Querer fantasiar a vida de um peste, deturpa pois, bonzinho só Jesus Cristo, ou
Stalin para alguns e Hitler para outros. A biografia para ser séria, o biografo
deve escrevê-la longe do biografado. Se possível telefonar para esclarecer
duvidas. Nada de chaleirismo. O lado podre de cada um sempre aparece nos jornais
e quando passa em branco, aos poucos, no decorrer dos anos, se descobre
todos “malfeitos”. Ninguém é impune. O
certo de relatar as boas a más fases da vida é mais que normal. Quem nunca
teve?Segredo de vida ninguém têm e se existe, foi praticado no banheiro
sozinho. É como um vácuo- só ele viu e não falou-. Não entendo gente “vip”com têm tanto medo de
ser revelado. Só se deve grana e não quer ou não pode pagar! Mistério e
suspense deixem para os filmes. Biografia regida pelo biografado fica igual a
nossa história. Só agora é que tomamos conhecimento de como eram as coisas de
antigamente, escondida séculos com vergonha de quê afinal?
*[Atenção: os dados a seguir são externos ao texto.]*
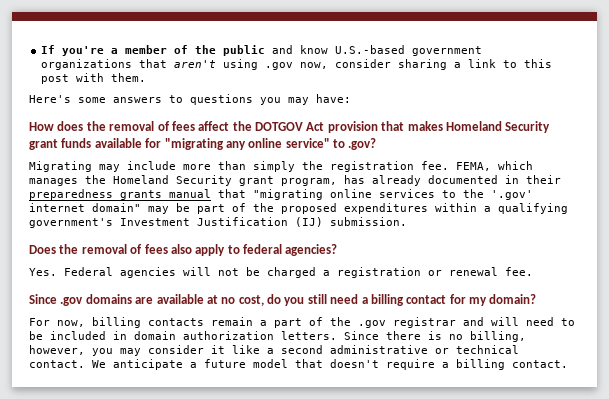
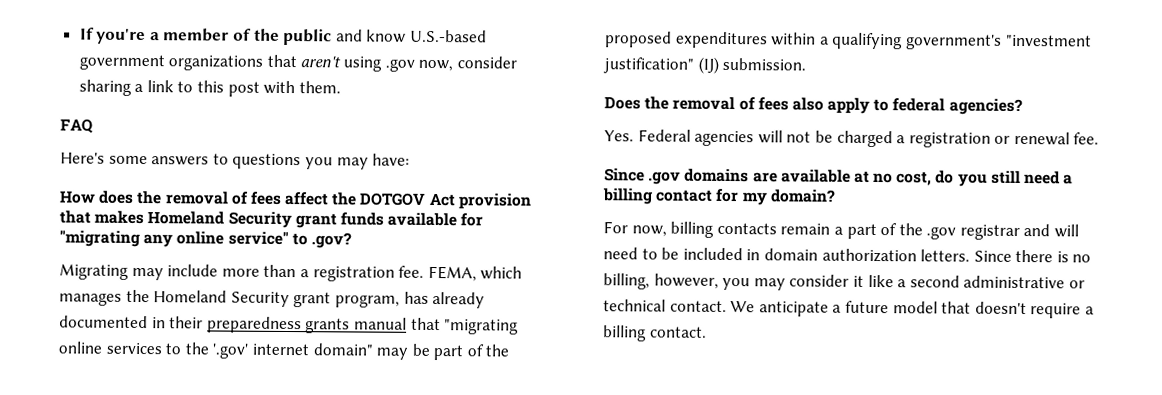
+ FAQ
- Migrating may include more than simply the registration fee.
+ Migrating may include more than a registration fee.
- FEMA, which manages the Homeland Security grant program, has already documented in their preparedness grants manual that "migrating online services to the '.gov' internet domain" may be part of the proposed expenditures within a qualifying government's Investment Justification (IJ) submission.
+ FEMA, which manages the Homeland Security grant program, has already documented in their preparedness grants manual that "migrating online services to the '.gov' internet domain" may be part of the proposed expenditures within a qualifying government's "investment justification" (IJ) submission.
Lendo Laudelino,
Nelson Mota e João Barone, Lobão, e
outros é que conhecemos fatos reais que nos foi tirados durante séculos. Biografias
gratificantes como a de Noel Rosa, Orlando Silva, Dolores Duram, Getúlio
Vargas, Garrincha, Chateaubriand, Custódio Mesquita, e outros tantos mais, só engrandecem
a nossa cultura e a nossa gente. Para com essa de censura! Isso é frankilismo
tupiniquim vermelho fedorento tipo esquerda caviar.